Gale argues that Finnerty and Livingston & Mattesich breached their standard of care by stipulating that Gale's product infringed every claim of the Kapusta patent except for the "hand-grip size case" element. According to Gale expert Justin Beck, "No reasonably careful attorney would have entered into a stipulation containing paragraph six." (Beck Report at 16). For their part, Finnerty and Livingston & Mattesich rebut this contention by citing the testimony of their experts, who opined that entering into the stipulation was prudent given the circumstances. Alison Tucher, for example, opined that the stipulation "serve[d] her client's interests."

(Tucher Report at ¶ 41). She also likened the stipulation to a lawyer "bargain[ing] away the sleeves on her vest." Given the existence of contradictory expert testimony, this Court must deny summary adjudication with respect to Gale's duty and breach arguments concerning Finnerty's stipulated judgment.

3. Greenberg's Successor Liability

Finally, Gale argues that Greenberg is liable as a successor entity for all malpractice claims that it can prove at trial against Livingston & Mattesich. Although neither side provides authority for its position in the briefs submitted on the present summary adjudication motion, this Court is well aware of the successor liability dispute. In support of its contention that Greenberg is liable as Livingston & Mattesich's successor, Gale argues that the asset transfer to Greenberg was a merger. Since Gale has not provided any evidence of a formal merger agreement between Livingston & Mattesich and Greenberg, it must prove the existence of a de facto merger if it is to establish successor liability.
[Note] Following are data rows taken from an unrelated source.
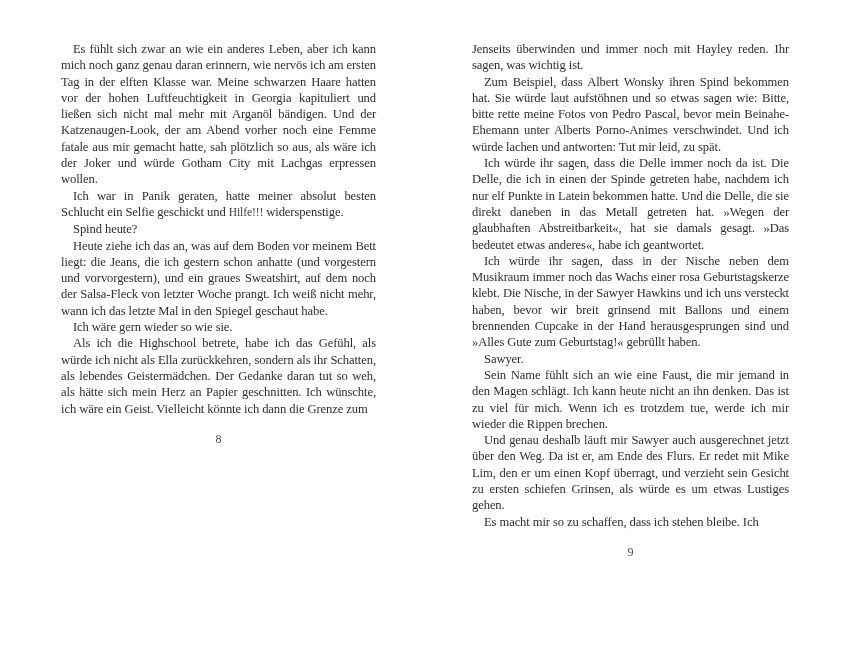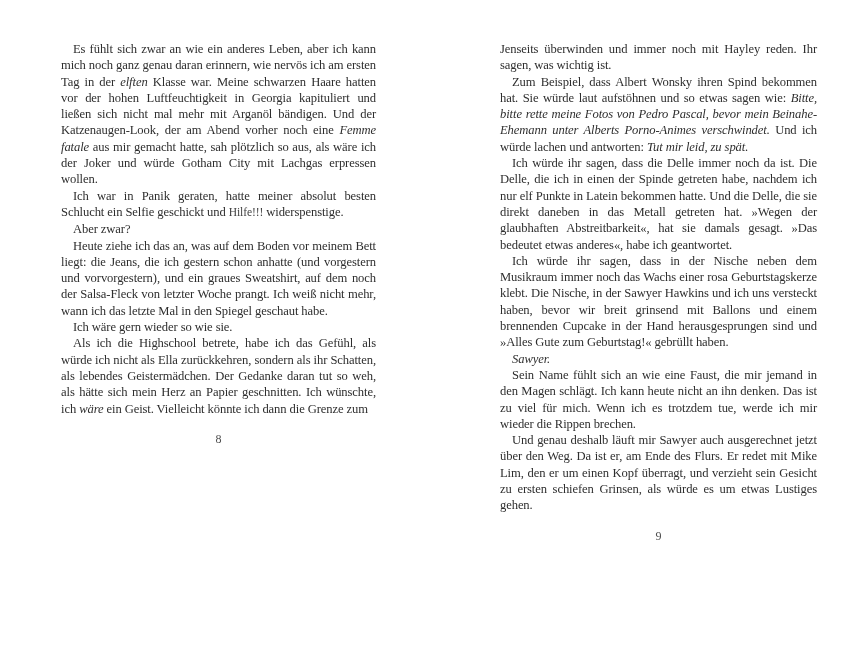"Jenseits überwinden und immer noch" .page.right { left: 500px -> 472px }
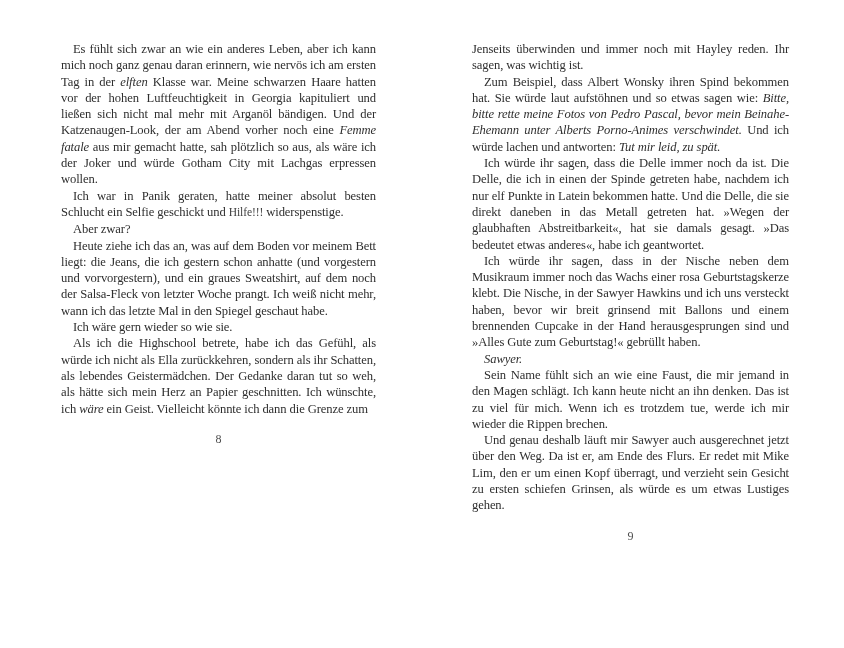"elften" .run-italic { font-style: italic -> none }
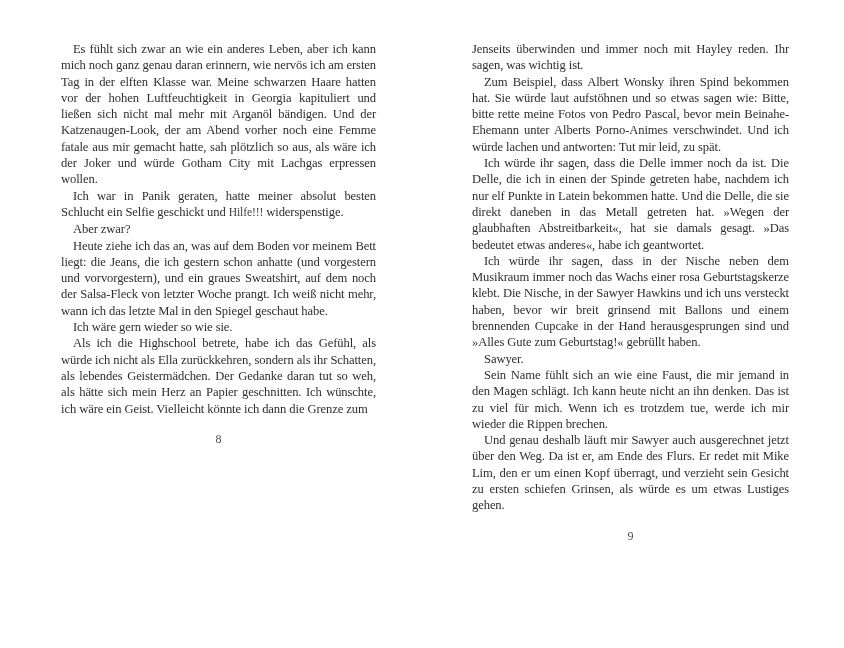"Aber zwar?" span.run-normal { text: Aber zwar -> Spind heute }
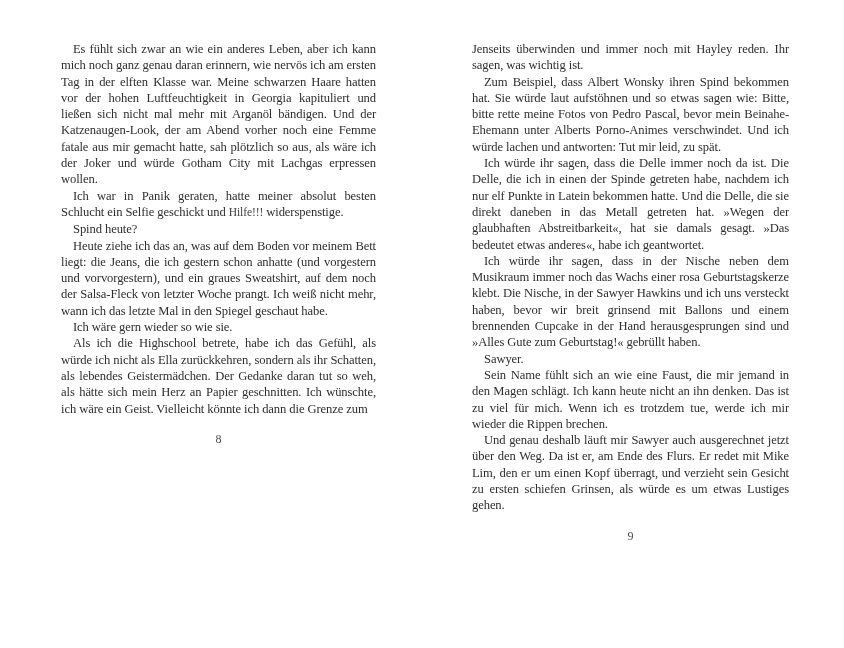"Es macht mir so zu" p.para { html: none -> <p><span>Es macht mir so zu schaffen, dass ich stehen bleibe. Ich</span></p> }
To prove that a de facto merger has occurred, a litigant must establish the existence of some or all of the following factors that courts consider: "(1) was the consideration paid for the assets solely stock of the purchaser or its parent; (2) did the purchaser continue the same enterprise after the sale; (3) did the shareholders of the seller become shareholders of the purchaser; (4) did the seller liquidate; and (5) did the buyer assume the liabilities necessary to carry on the business of the seller?" Orthotec, LLC v. Reo Spineline, LLC, 438 F. Supp. 2d 1122, 1130 (C.D. Cal. 2006). Gale has submitted an October 13, 2005, announcement from Livingston & Mattesich to its clients to support its merger theory. That announcement reads, "As of October 10, the attorneys, lobbyists, facilities and operations of Livingston & Mattesich Law Corporation will become the Sacramento office of Greenberg Traurig, LLP." Although this evidence lends some support to its de facto merger theory, Greenberg has submitted admissible evidence that challenges Gale's position. Greenberg shareholder and third-party Defendant, Kathleen Finnerty, has declared, "Greenberg Traurig, LLP, did not merge with or succeed to the interest of Livingston & Mattesich and has, to this day, remained a complete and separate legal entity from Livingston & Mattesich." (Finnerty Decl. in Opp. To Mot. For Summ. Adjudication 2:11-13). Because both parties have submitted conflicting evidence relevant to the de facto merger issue, this Court finds that a triable issue of material fact exists. Consequently, this Court cannot rule, on summary adjudication, that Greenberg is liable as a successor to Livingston & Mattesich.

CONCLUSION

For the foregoing reasons, Gale's motion for summary adjudication is DENIED.